David Szalay’s collection of short stories that announce themselves as depicting collectively all that man is, centres around the twin obsessions of sex and money, which would be merely tiresome and disappointing, were it not for the fact that Szalay is so bracingly fresh when it comes to social relationship. In each of these nine stories he manages to convey an impressively vivid array of shades of awkwardness. From a disgraced billionaire sharing a microwave TV dinner with his bodyguard to the cheerfully nuanced schadenfreude of the journalist charged with informing an eminent politician that news of his affair with a married woman is about to break, from the academic clumsily pressing his girlfriend to have an abortion, to the old man trying to reverse out of a one way street, Szalay suggests that if the Inuit have fifty words for snow, contemporary man must have at least that number for discomfiture. 
What Szalay’s men all share in common is a certain ennui, a lack of real agency. They are all dislocated, away from home, distanced from their own power, out in the uncertain world utterly exhausted by it. The men in these stories are European men in England, or English men in Europe, timely at this moment when we are trying to work out where we might belong and what masculinity and power look like, stripped back to the basics.
The title, taken from Yeats’s Byzantium, prompts us to look for themes like immortality, ‘death-in-life and life-in-death’, decadence, ambiguity, the artifice of eternity. And they are all here, lodged in the text like a kind of music. Roughed up with gratuitous violence, dulled through the filter of alcohol, but still recognisably here, sweetly offering a counterpoint to the futility of the present situation. They are here in the repeated conceits: the tarot cards, the linking of the first and last stories, stabs at suggesting repetition rather than unity between these lives. And they are here in the moments when the men take themselves out of their own stories and lose themselves, momentarily in insights gleaned from the world, or from beauty.
So in Szalay’s reckoning of all that man is, what are we invited to conclude? That he is lonely, in the sense that he is existentially alone. He cannot connect so he surrounds himself with the trappings of power, which even he sees as chimerical. He is deeply unspiritual, moved by instinct rather than genius. He is vulnerable, as surprised by his mercurial desires as by his misreadings. Here are men defined by the women they can bed, the drink they can take, the pain they can stand, the money they can make and lose. So far, so ho hum.
And yet the characters, for all their unsettling dispiritedness, are entirely believable. We know these men (we have endured their company too many times for it to be entirely pleasurable to meet them again) we recognise them, and yet in spite of their shortcomings, Szalay tactfully, gracefully, encourages in us a curious sympathy for them. They move through the present – the same indefinite days we must all pass through – apparently baffled by the endless possibilities that propose themselves to contemporary man.
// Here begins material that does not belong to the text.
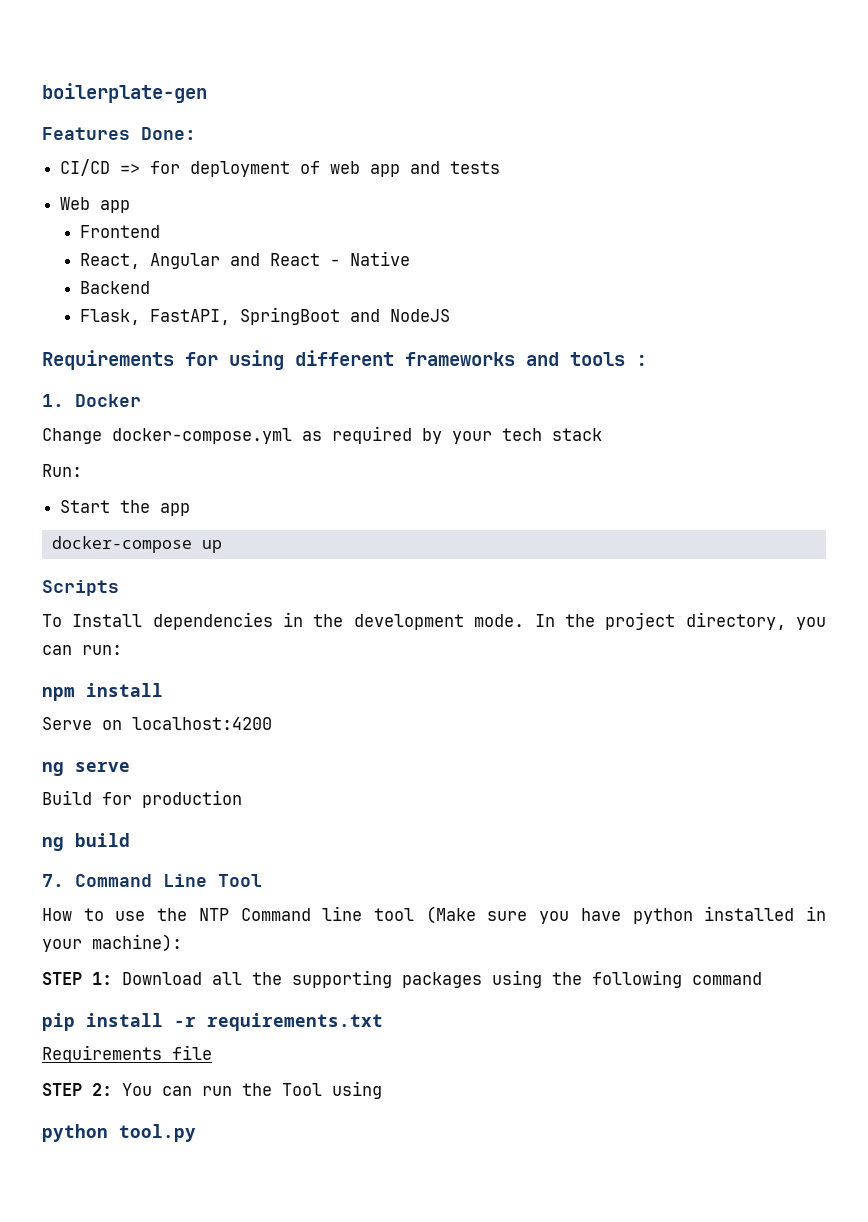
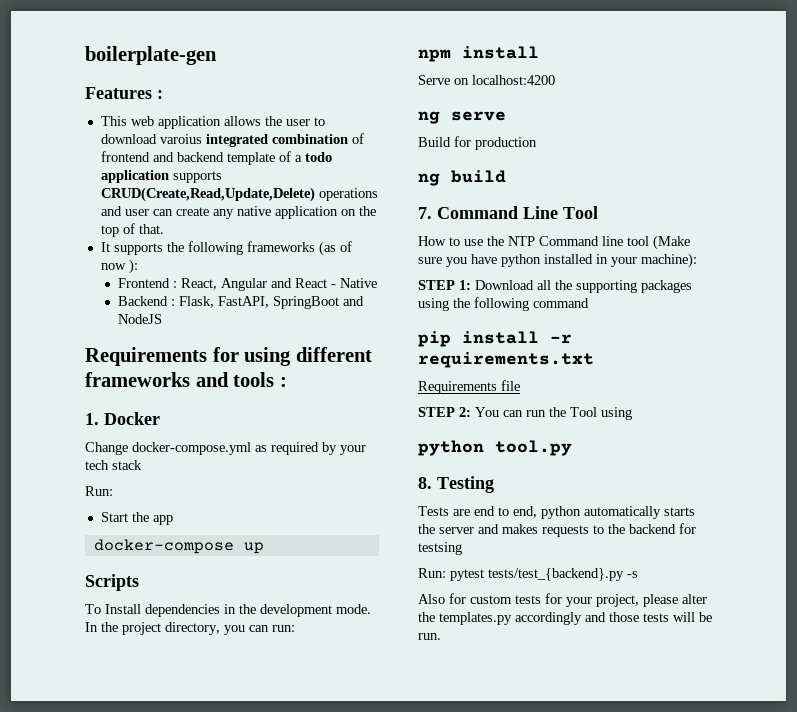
[141,127,196,140] [60,159,501,177] [60,197,131,213] Done: // CI/CD => for deployment of web app and tests // Web app -> [157,90,163,99] [100,116,325,129] [100,133,364,147] [100,151,332,165] [100,170,222,183] [100,187,378,202] [100,206,376,219] [100,223,164,237] [100,241,352,256] [100,259,138,274] : // This web application allows the user to download varoius integrated combination of frontend and backend template of a todo application supports CRUD(Create,Read,Update,Delete) operations and user can create any native application on the top of that. // It supports the following frameworks (as of now ):
(160, 231) // -> [173,281,178,288] :
(150, 287) // -> [171,299,176,306] :
(196, 1133) none -> [418,476,494,493] [418,506,695,519] [418,523,696,537] [418,542,462,555] [418,568,638,581] [418,593,707,607] [418,612,712,625] [418,633,441,640] // 8. Testing // Tests are end to end, python automatically starts the server and makes requests to the backend for testsing // Run: pytest tests/test_{backend}.py -s // Also for custom tests for your project, please alter the templates.py accordingly and those tests will be run.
We sympathise with them because, in spite of their jaded relationships, they are restless. In some simple, barely formulated way they all trying to understand their condition, and they understand it in distinctly cultural terms. They are variously reading Dante, JK Rowling, Henry James. The Russian oligarch’s bodyguard has a copy of Titian’s Allegory of Prudence upon his wall. Here they seek to supply for themselves what is missing in their lives: spiritual wisdom, a bit of magic, engagement, a past a present and a future.
All That Man Is is a book of scrupulous attention. The texture of experience, of the lives of these men is thoroughly and economically written. There is scarcely a word out of place. Its rhythms belie its energy. It seems lethargic, mired in disappointment, yet it is buoyant with its own sense of observation. Like Yeats’ poem, it looks haphazard, random, certainly not a novel, yet technically it is a feat to be admired. Would I recommend it? I’m not sure I liked it enough. Does it illuminate something larger than itself? It’s certainly clever, but in the end I think it might be more artifice than miracle.